1Agora, porém, os mais jovens do que eu zombam de mim; aqueles cujos pais eu teria desaprovado de colocar entre os cães do meu rebanho.

2De que me serviria a força das suas mãos, se já estavam esgotadas pela velhice?

3Pelas privações e pela fome, andavam sozinhos, buscando refúgio em lugares secos, sombrios, devastados e desertos.

4Colhiam malvas junto aos arbustos e seu alimento eram as raízes dos zimbros.

5Foram expulsos do meio dos homens e gritavam contra eles, como se fossem ladrões.

6Habitam nos barrancos dos vales, nas cavernas da terra e nas rochas.

7Gritavam entre os arbustos e se reuniam debaixo das urtigas.
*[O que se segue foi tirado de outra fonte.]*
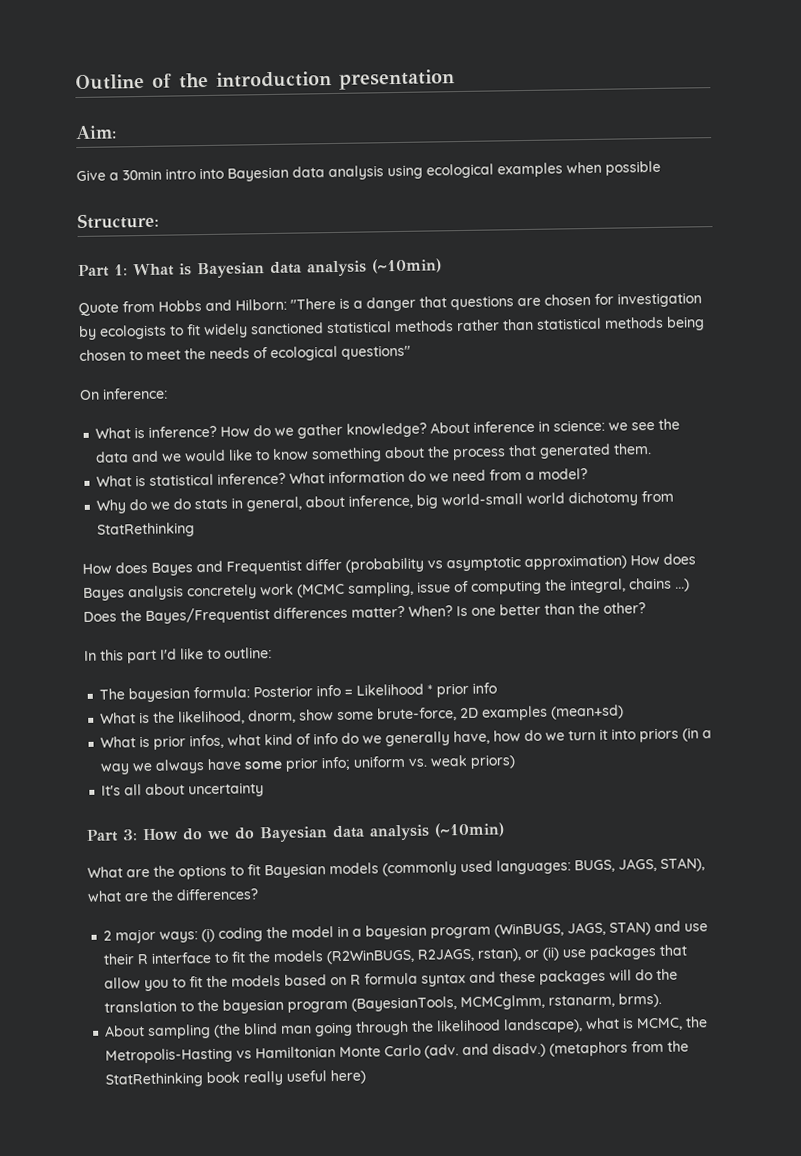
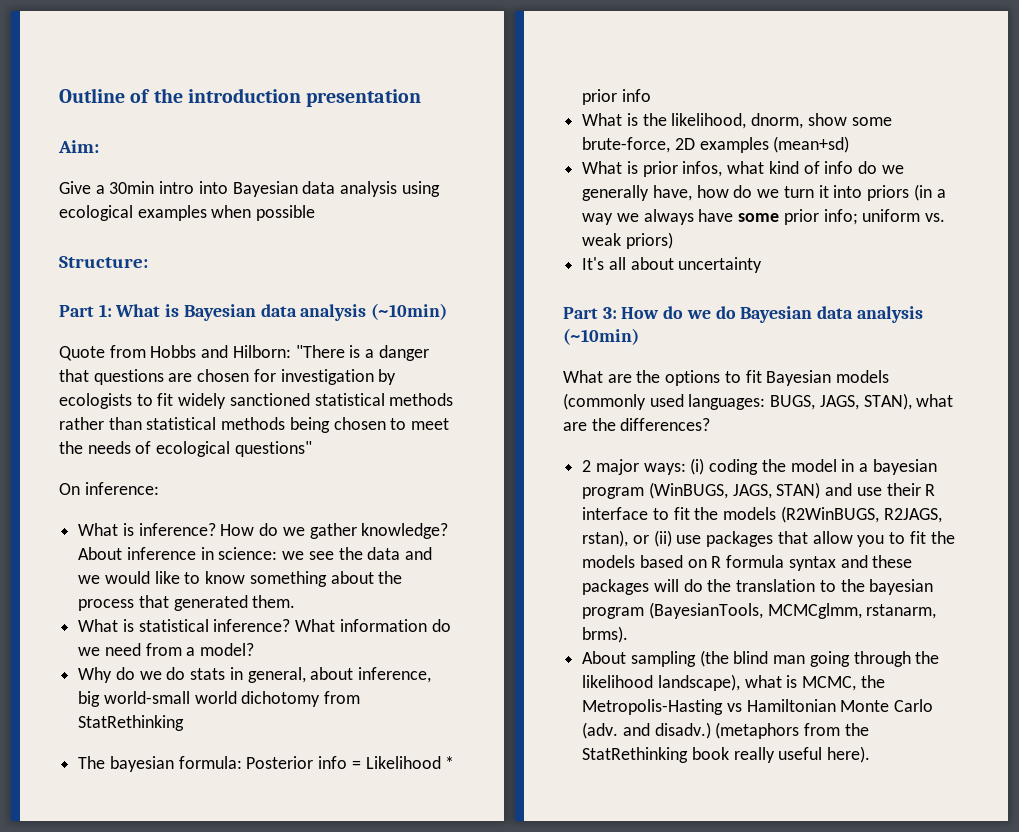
- How does Bayes and Frequentist differ (probability vs asymptotic approximation) How does Bayes analysis concretely work (MCMC sampling, issue of computing the integral, chains ...) Does the Bayes/Frequentist differences matter? When? Is one better than the other?
- In this part I'd like to outline:
- (metaphors from the StatRethinking book really useful here)
+ (metaphors from the StatRethinking book really useful here).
8Eram filhos de pessoas insensatas, filhos de gente sem importância, e foram expulsos da terra.

9Agora, sou a sua canção e me torno objeto de zombarias.

10Eles me abominam e se afastam de mim; do meu rosto não contêm o desprezo.

11Porque Deus rompeu meu cordão e me oprimiu; por isso, se desfizeram do freio diante de mim.

12Os jovens se levantam à minha direita; eles empurram os meus pés e preparam contra mim seus caminhos de destruição.

13Destruíram o meu caminho; promovem a minha miséria; não tenho ninguém para me ajudar.

14Atacam-me como se fossem por uma grande fissura e se reúnem em meio à devastação.

15Sobrevieram-me medos; como vento perseguem a minha honra; e como nuvem passou a minha felicidade.

16E agora a minha alma se derrama em mim; os dias da aflição se apoderaram de mim.

17À noite, os meus ossos se sentem perfurados, e os pulsos das minhas veias não têm descanso.

18Pela grande força das dores, o meu vestido se transforma, e ele se agarra ao meu corpo como o colarinho da minha túnica.

19Ele me lançou na lama, e sou semelhante ao pó e à cinza.

20Clamo a Ti, mas não me respondes; estou em pé, mas para mim não olhas.

21Tornaste-te cruel para comigo; com o poder da tua mão me combates com violência.

22Tu me levantas sobre o vento, fazes-me cavalgá-lo e me dissolves no estrondo da tempestade.

23Porque eu sei que me levarás à morte e à casa do encontro determinado para todos os viventes.

24Na verdade, ninguém estende a mão para o montão de terra quando há um clamor deles contra mim na sua aflição.

25Por acaso não chorei pelo aflito? Ou a minha alma não se angustiou pelo necessitado?

26Todavia, enquanto esperava o bem, veio o mal; e, esperando a luz, veio a escuridão.

27Minhas entranhas estão em constante agitação e não se acalmam; os dias da aflição me sobrevieram.

28Estou angustiado, mas não pela luz do sol; levanto-me na congregação e clamo por socorro.

29Irmão me tornei dos jacarés e companheiro das avestruzes.

30A minha pele escureceu sobre mim, e meus ossos estão queimados pelo calor.

31Por isso, a minha alegria se transformou em lamento, e a minha música em voz de quem chora.